Jaarsma-Adolfs travelled to Europe fairly regularly for various reasons, including banking matters. Conversely, Jaarsma occasionally travelled to Indonesia to maintain his residence status. During one of these visits in 1959, he died unexpectedly. Jaarsma-Adolfs decided to have her husband buried in the Netherlands and purchased a family burial plot with perpetual rights at the Westerveld cemetery in Driehuis.

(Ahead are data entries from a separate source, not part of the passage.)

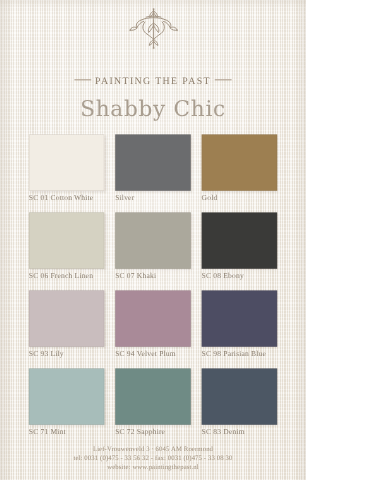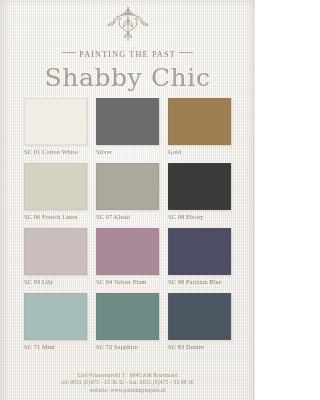--- a/index.html
+++ b/index.html
@@ -56,7 +56,7 @@
     opacity: 0.92;
   }
   .brandline {
-    margin-top: 1px;
+    margin-top: 15px;
     display: inline-block;
     position: relative;
     padding: 0 3px;

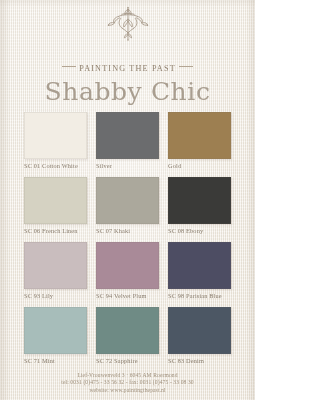--- a/index.html
+++ b/index.html
@@ -82,7 +82,7 @@
   .title {
     margin-top: 2px;
     font-family: "DejaVu Serif", "Liberation Serif", serif;
-    font-size: 25px;
+    font-size: 18px;
     line-height: 30px;
     letter-spacing: 0.6px;
     color: #a99e90;

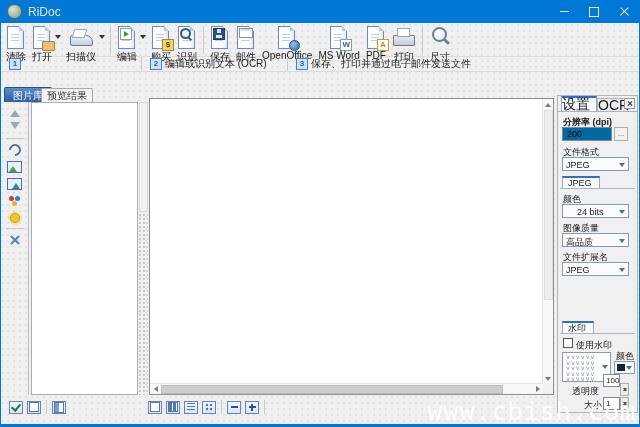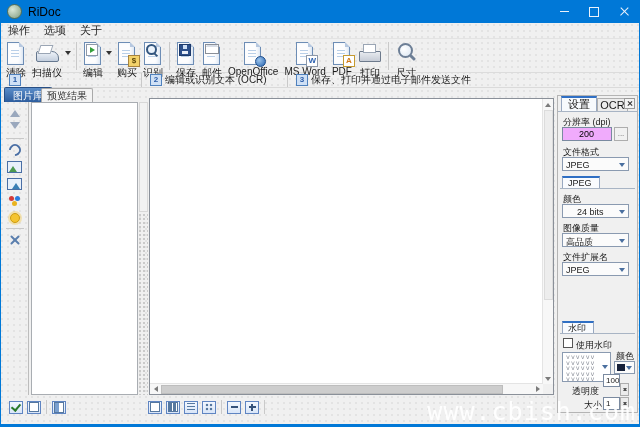--- a/index.html
+++ b/index.html
@@ -10,7 +10,7 @@
        border-left:1px solid #0078d7;border-right:1px solid #0078d7;border-bottom:3px solid #0078d7;
        box-sizing:border-box;}
   
-  .titlebar{height:23px;background:#0078d7;display:flex;align-items:center;color:#000000;font-size:12px;}
+  .titlebar{height:23px;background:#0078d7;display:flex;align-items:center;color:#e5e5e5;font-size:12px;}
   .appicon{width:13px;height:13px;border-radius:50%;margin:0 6px 0 6px;
            background:radial-gradient(circle at 35% 35%,#d9e8d9,#7d9a7d);border:1px solid #556f55;}
   .title-text{flex:0 0 auto;}

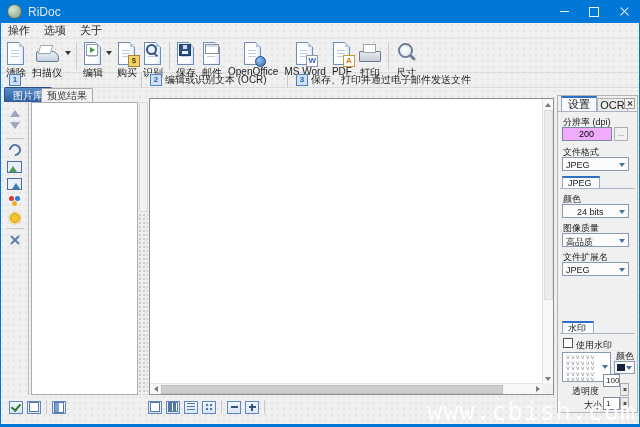--- a/index.html
+++ b/index.html
@@ -186,11 +186,6 @@
       </span>
   </div>
 
-  <div class="menubar">
-    <span class="menu-item">操作</span>
-    <span class="menu-item">选项</span>
-    <span class="menu-item">关于</span>
-  </div>
 
   <div class="toolbar">
     <div class="tbtn">

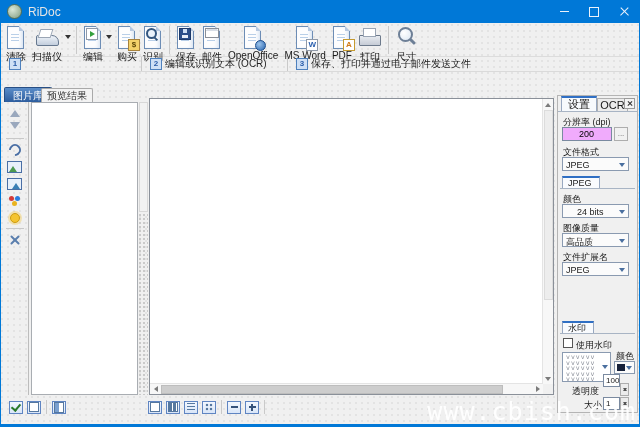--- a/index.html
+++ b/index.html
@@ -196,6 +196,16 @@
     </div>
     <div class="tbtn-wrap">
       <div class="tbtn">
+        <div class="dicon">
+            <div class="sheet"></div>
+            <div class="ov ov-folder"></div>
+          </div>
+        <div class="lab">打开</div>
+      </div>
+      <span class="darr"></span>
+    </div>
+    <div class="tbtn-wrap">
+      <div class="tbtn">
         <div class="scanner"></div>
         <div class="lab">扫描仪</div>
       </div>

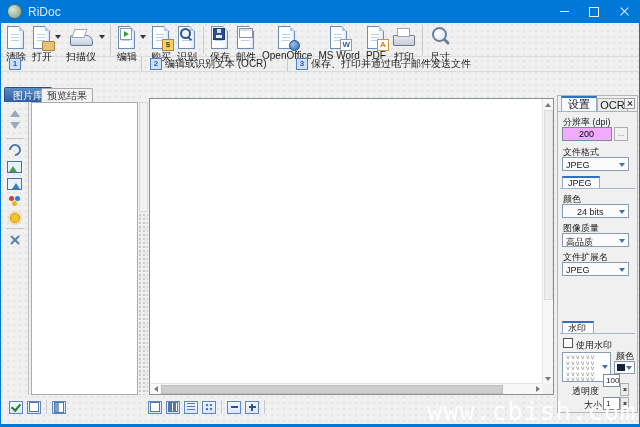--- a/index.html
+++ b/index.html
@@ -115,7 +115,7 @@
   
   .rpanel{position:absolute;left:556px;top:95px;width:81px;height:318px;background:#f0f0f0;
           border:1px solid #b4b4b4;box-sizing:border-box;font-size:9px;color:#1a1a1a;}
-  .rtab{position:absolute;box-sizing:border-box;font-size:11px;text-align:center;}
+  .rtab{position:absolute;box-sizing:border-box;font-size:14px;}
   .rtab-active{left:3px;top:0;width:36px;height:15px;line-height:12px;background:#f7fafd;
                border:1px solid #98a8c0;border-top:2px solid #2f6fc4;border-bottom:none;}
   .rtab-idle{left:39px;top:2px;width:31px;height:13px;line-height:13px;background:#ececec;border:1px solid #b0b0b0;border-bottom:none;}

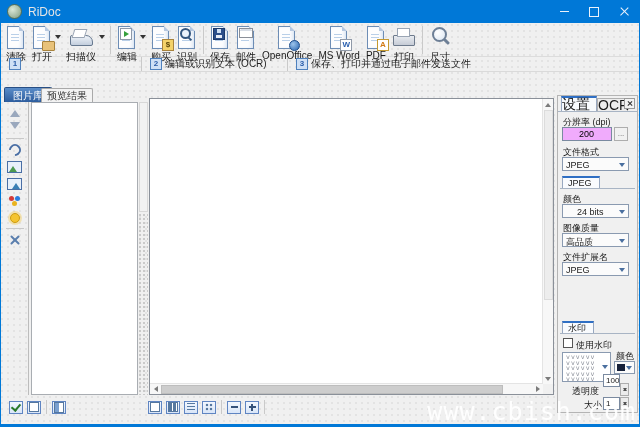--- a/index.html
+++ b/index.html
@@ -362,7 +362,7 @@
     <div class="rclose"></div>
     <div class="rtabline"></div>
 
-    <div class="rlabel" style="top:20px;">分辨率 (dpi)</div>
+    <div class="rlabel" style="top:20px;font-weight:bold;">分辨率 (dpi)</div>
     <input class="rinput" style="top: 31px;" value="200">
     <div class="rmore" style="top:31px;">...</div>
 

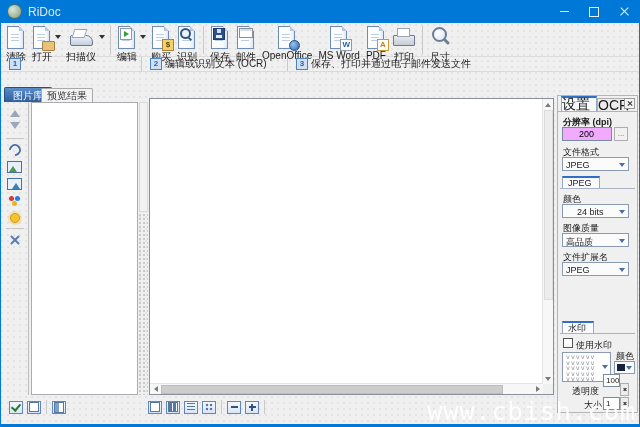--- a/index.html
+++ b/index.html
@@ -124,8 +124,8 @@
   .rclose:before{transform:rotate(45deg);} .rclose:after{transform:rotate(-45deg);}
   .rtabline{position:absolute;left:0;right:0;top:15px;height:1px;background:#a8b4c4;}
   .rlabel{position:absolute;left:5px;white-space:nowrap;}
-  .rinput{position:absolute;left:4px;width:50px;height:14px;background:#f0abfc;border:1px solid #7a8aa0;
-          font:9px "Liberation Sans",sans-serif;padding:0 16px;box-sizing:border-box;}
+  .rinput{position:absolute;left:4px;width:50px;height:14px;background:#0369a1;border:1px solid #7a8aa0;
+          font:9px "Liberation Sans",sans-serif;padding:0 4px;box-sizing:border-box;}
   .rmore{position:absolute;left:56px;width:14px;height:14px;background:#f1f1f1;border:1px solid #adadad;
          box-sizing:border-box;font:8px/11px "Liberation Sans",sans-serif;text-align:center;color:#666;}
   .rsel{position:absolute;left:4px;width:67px;height:14px;background:#fbfbfb;border:1px solid #8a9ab0;

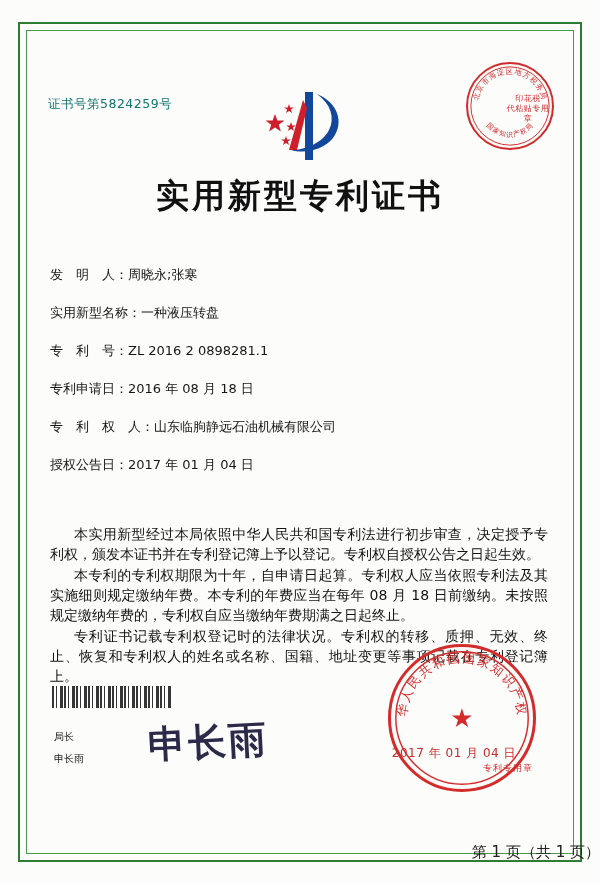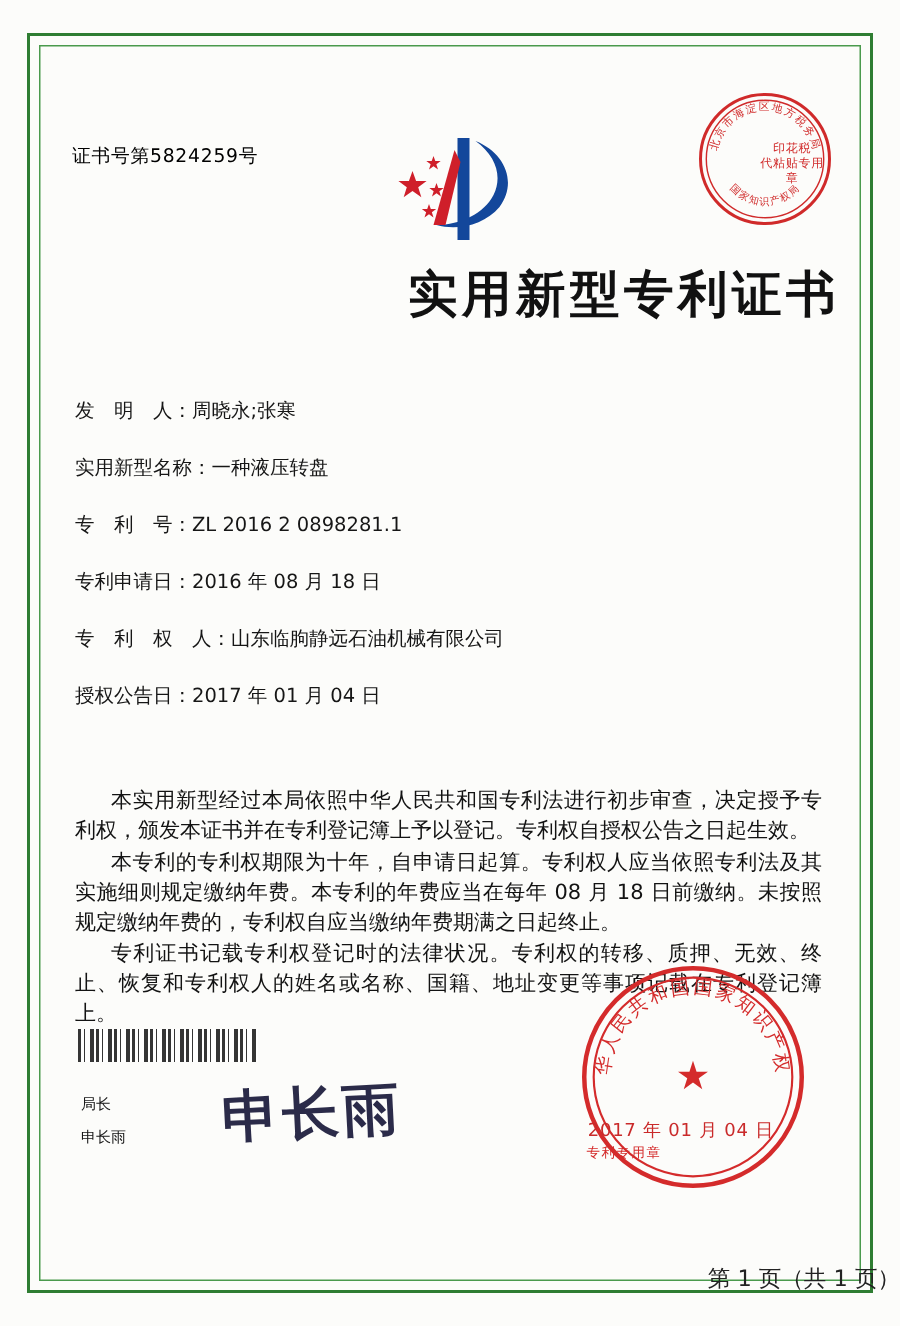--- a/index.html
+++ b/index.html
@@ -50,7 +50,7 @@
     left:8px;top:50px;
     font-family:"DejaVu Sans","Liberation Sans",sans-serif;
     font-size:12.5px;
-    color:#000000;
+    color:#0f766e;
     letter-spacing:0.5px;
   }
 

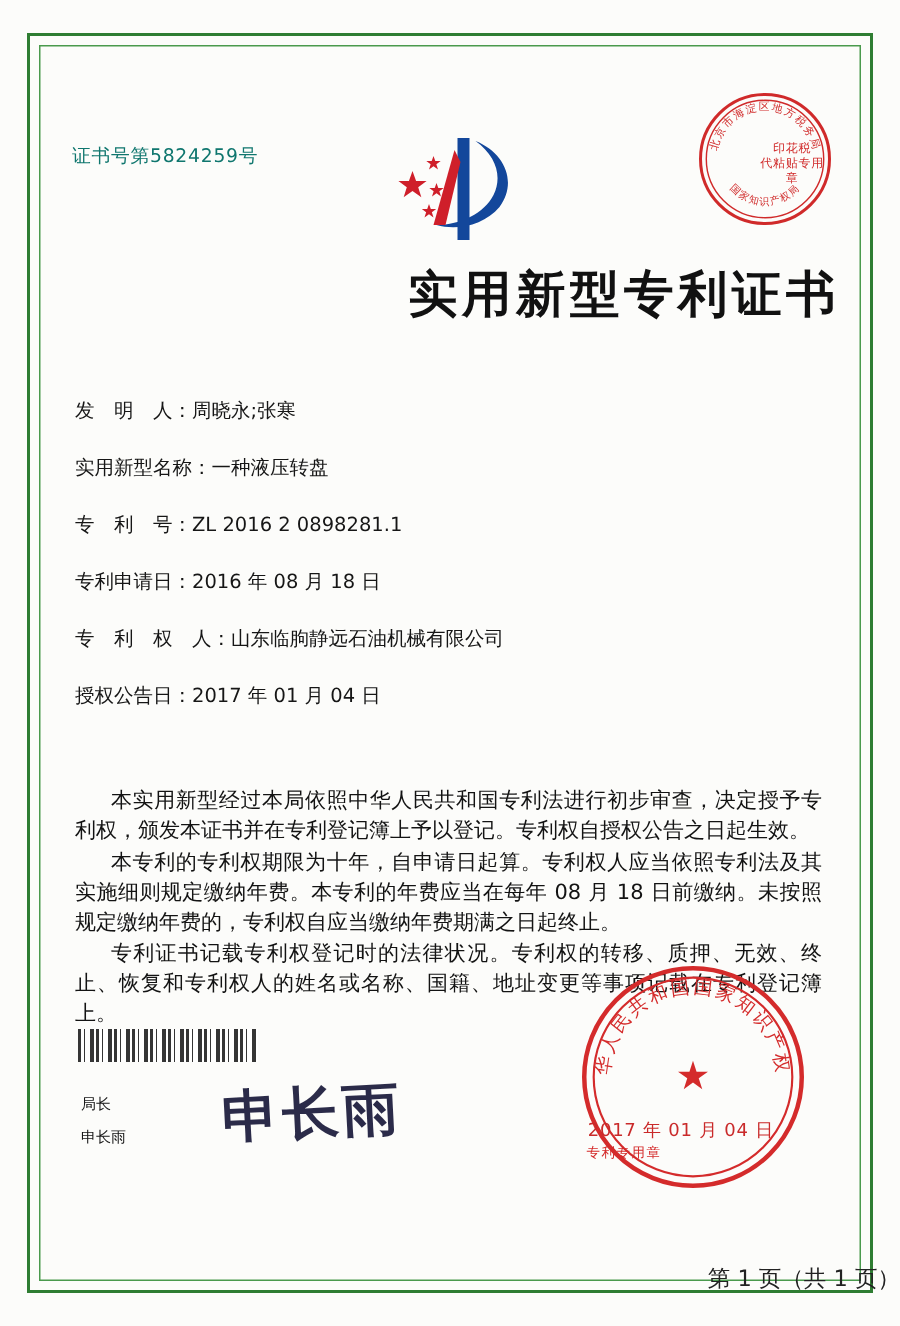--- a/index.html
+++ b/index.html
@@ -90,7 +90,7 @@
   .title{
     position:absolute;
     top:128px;left:0;right:0;
-    text-align:right;
+    text-align:center;
     font-family:Liberation Sans, sans-serif;
     font-size:33px;
     font-weight:bold;

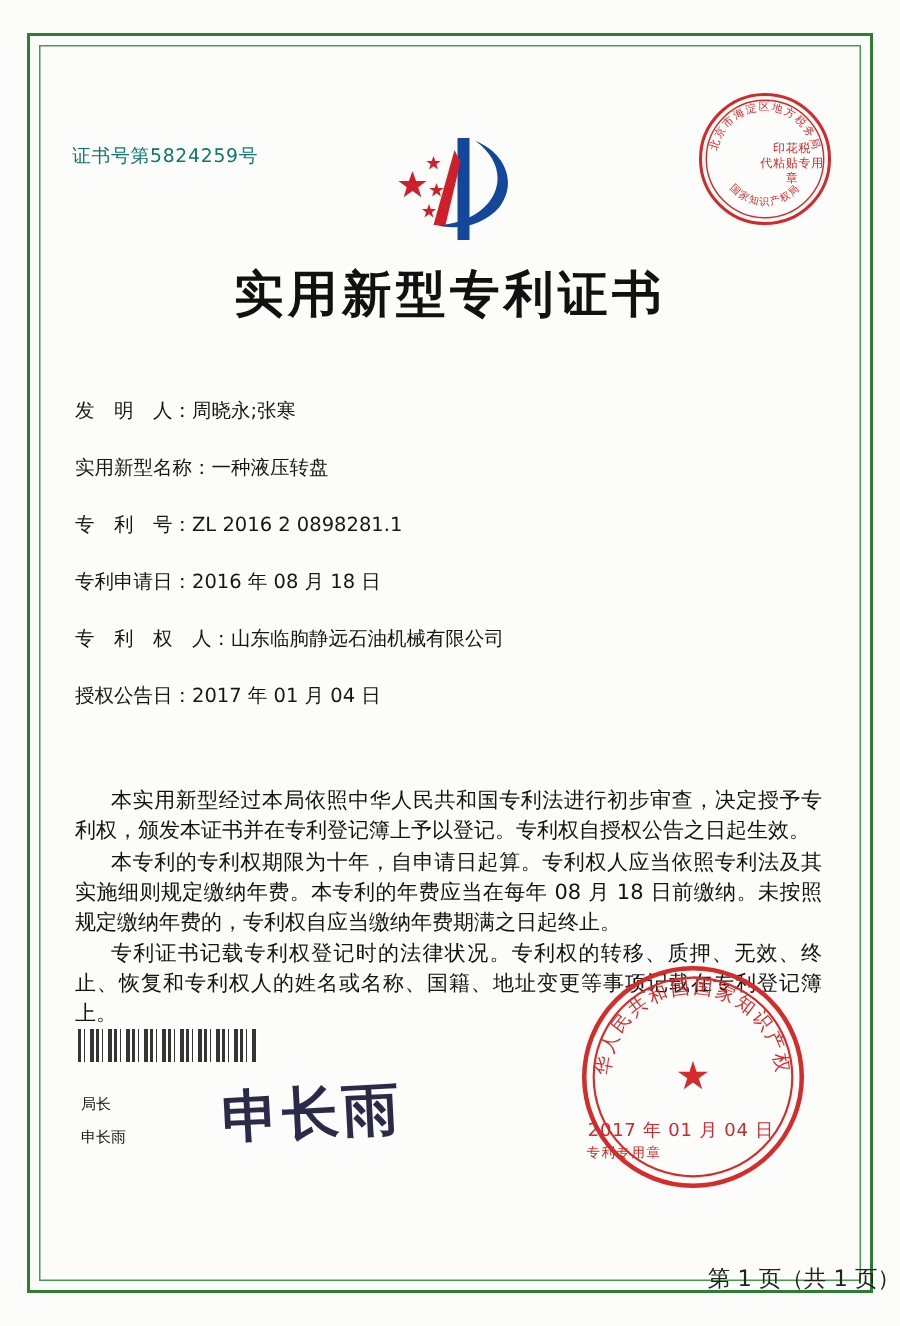--- a/index.html
+++ b/index.html
@@ -167,7 +167,7 @@
   .seal-main .seal-bottom-text{
     position:absolute;
     left:0;right:0;bottom:14px;
-    text-align:left;
+    text-align:right;
     font-size:9px;
     letter-spacing:1px;
   }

Jaarsma-Adolfs herself decided to hold on to her business interests in Indonesia for as long as possible but she did not want to become an Indonesian citizen. On 31 May 1961, two years after the death of her husband, she eventually emigrated to Europe, leaving behind a significant number of assets and properties. The house at Darmokali 10 was leased to the French consulate in an attempt to retain it for herself in the long term.

==Later life and legacy==
In 1961, Jaarsma-Adolfs settled in a Monaco apartment her late husband had purchased earlier, and from then on went by the name Julia H. Jaarsma, ‘docteur en droit’. It is not known to what extent she still provided legal advice, though she maintained contact with some of her Indonesian Chinese connections. In addition to living at Avenue de Grande Bretagne 26 in Monte Carlo, she frequently spent extended periods at her villa, Riant Lac, overlooking Lake Geneva in Mies (Switzerland). From 1963 to 1971, she waged a meticulously documented battle with officials from the Bureau Indische Schadeclaims (Bureau for Indonesian Damage Claims) to reach an agreement on compensation for losses incurred due to nationalisation after Indonesia's Independence, under the ‘Verdelingswet’ from 1969 (1969 Distribution Act). Her claims at that time, including for lost rental income, concerned around thirty remaining properties registered in her name, mainly in the European district of Darmo.

She died on 16 November 1975 in Amsterdam and was buried in the Westerveld Cemetery in Driehuis. In 2015, when Adolfs' last surviving daughter, Trudie Vervoort-Jaarsma died, she bequeathed €4 million of the combined family capital to the University of Amsterdam in the name of her mother and her own daughter, Madeleine Vervoort. It was the largest single bequest left to a Dutch university by a private citizen. The scholarship fund named after Adolfs is a research grant for the law faculty, while the fund named after Vervoort is a travel grant, in recognition that academic research often involves various locations.